Task directions — Write the records below out in full, character for character, with no pictures.

Dataset records —
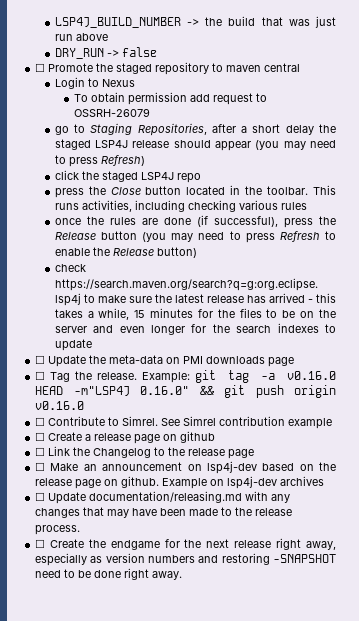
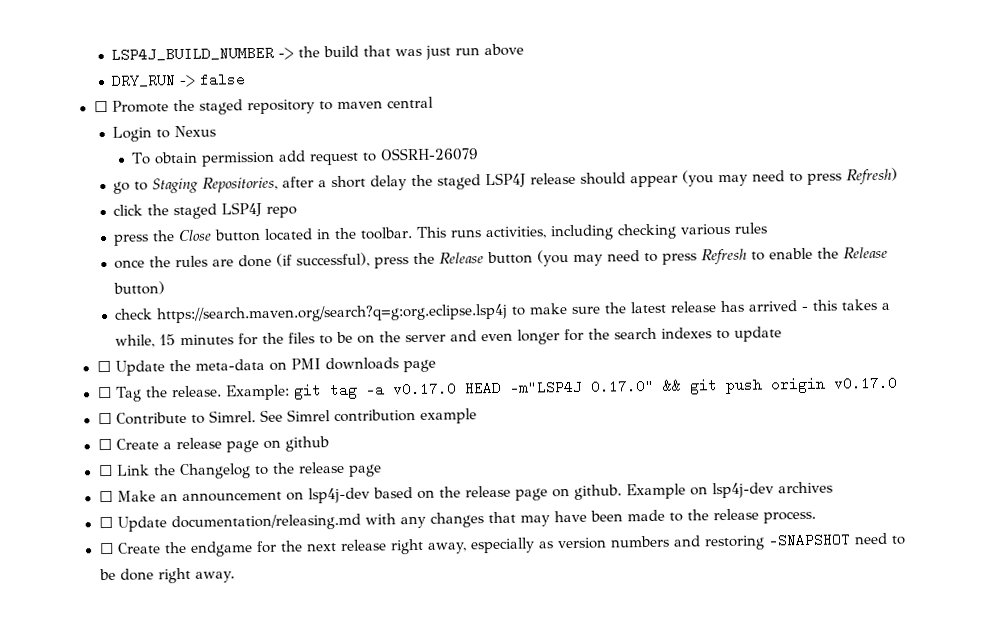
[287,371,336,380] v0.16.0 -> [392,381,458,397] v0.17.0
[140,386,190,395] 0.16.0" -> [590,378,656,394] 0.17.0"
[35,401,85,410] v0.16.0 -> [833,375,899,391] v0.17.0

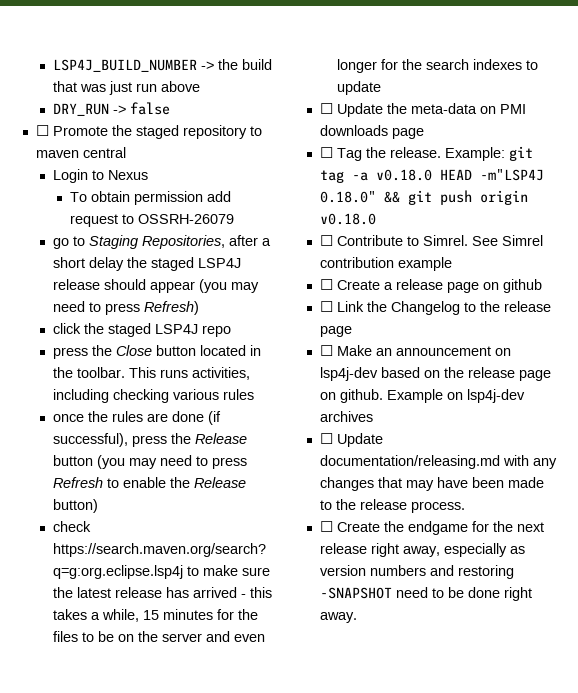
[392,381,458,397] v0.17.0 -> [375,169,432,181] v0.18.0
[590,378,656,394] 0.17.0" -> [319,191,376,203] 0.18.0"
[833,375,899,391] v0.17.0 -> [319,213,376,225] v0.18.0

Task output —
[287,371,336,380] v0.16.0 -> [392,381,458,397] v0.17.0
[140,386,190,395] 0.16.0" -> [590,378,656,394] 0.17.0"
[35,401,85,410] v0.16.0 -> [833,375,899,391] v0.17.0

[392,381,458,397] v0.17.0 -> [375,169,432,181] v0.18.0
[590,378,656,394] 0.17.0" -> [319,191,376,203] 0.18.0"
[833,375,899,391] v0.17.0 -> [319,213,376,225] v0.18.0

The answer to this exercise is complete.